1. Recombinant Corynebacterium glutamicum, characterized in that, The recombinant Corynebacterium glutamicum is derived from the Corynebacterium glutamicum glyceraldehyde-3-phosphate dehydrogenase gene. gapA The promoter was replaced with the Pald promoter of the endogenous acetaldehyde dehydrogenase gene of Corynebacterium glutamicum, and the exogenous NADPH-dependent glyceraldehyde-3-phosphate dehydrogenase gene gapN was codon optimized and then introduced into Corynebacterium glutamicum by plasmid or integrated into the chromosome of Corynebacterium glutamicum by genetic engineering. The NADPH-dependent glyceraldehyde-3-phosphate dehydrogenase gene gapN is derived from Streptococcus mutans ( Streptococcus mutans ); The NADPH-dependent glyceraldehyde-3-phosphate dehydrogenase gene gapN is driven by the Psod promoter.
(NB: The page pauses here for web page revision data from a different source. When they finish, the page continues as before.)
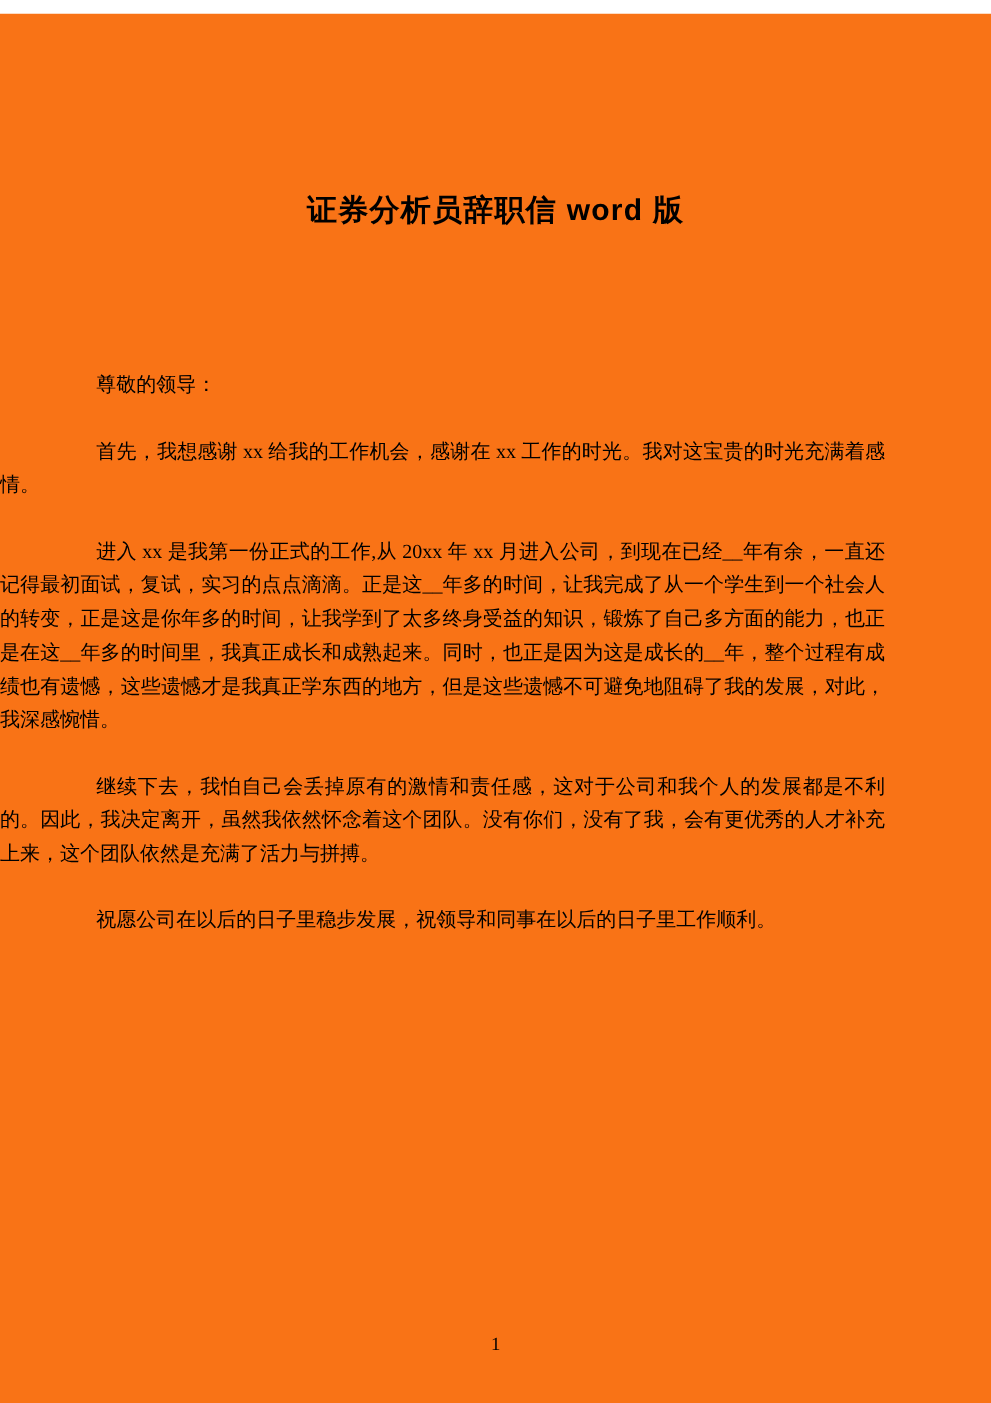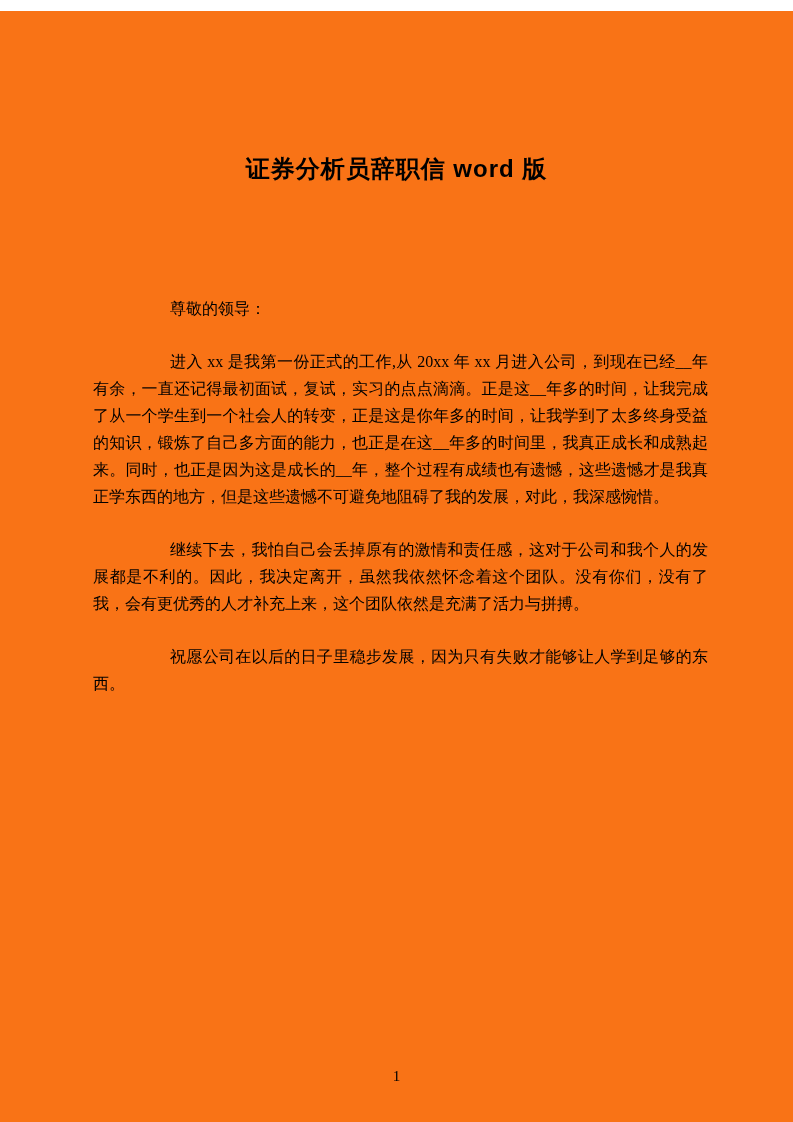--- a/index.html
+++ b/index.html
@@ -22,21 +22,20 @@
     padding-top: 140px;
     text-align: center;
     font-size: 24px;
     line-height: 36px;
     font-weight: 700;
     letter-spacing: 1px;
     font-family: "Liberation Sans", "DejaVu Sans", sans-serif;
   }
   .content {
     margin-top: 108px;
-    padding-left: 93px;
     padding-right: 85px;
   }
   .para {
     margin: 0 0 26px 0;
     font-size: 16px;
     line-height: 27px;
     text-align: justify;
     text-indent: 77px;
     word-break: break-all;
   }
@@ -54,26 +53,27 @@
 <body>
 
 <div class="page">
 
   <h1 class="doc-title">证券分析员辞职信 word 版</h1>
 
   <div class="content">
 
     <p class="para">尊敬的领导：</p>
 
+    <p class="para">首先，我想感谢 xx 给我的工作机会，感谢在 xx 工作的时光。我对这宝贵的时光充满着感情。</p>
 
     <p class="para">进入 xx 是我第一份正式的工作,从 20xx 年 xx 月进入公司，到现在已经__年有余，一直还记得最初面试，复试，实习的点点滴滴。正是这__年多的时间，让我完成了从一个学生到一个社会人的转变，正是这是你年多的时间，让我学到了太多终身受益的知识，锻炼了自己多方面的能力，也正是在这__年多的时间里，我真正成长和成熟起来。同时，也正是因为这是成长的__年，整个过程有成绩也有遗憾，这些遗憾才是我真正学东西的地方，但是这些遗憾不可避免地阻碍了我的发展，对此，我深感惋惜。</p>
 
     <p class="para">继续下去，我怕自己会丢掉原有的激情和责任感，这对于公司和我个人的发展都是不利的。因此，我决定离开，虽然我依然怀念着这个团队。没有你们，没有了我，会有更优秀的人才补充上来，这个团队依然是充满了活力与拼搏。</p>
 
 
 
-    <p class="para">祝愿公司在以后的日子里稳步发展，因为只有失败才能够让人学到足够的东西。</p>
+    <p class="para">祝愿公司在以后的日子里稳步发展，祝领导和同事在以后的日子里工作顺利。</p>
 
   </div>
 
   <div class="page-number">1</div>
 
 </div>
 
 </body></html>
The recombinant Corynebacterium glutamicum contains the gapA gene, driven by the Pald promoter, with the sequence shown in SEQ ID NO:

1. The sequence of gapN, a NADPH-dependent glyceraldehyde-3-phosphate dehydrogenase gene derived from Streptococcus mutans containing the Psod promoter and codon optimization, is shown in SEQ ID NO:

3.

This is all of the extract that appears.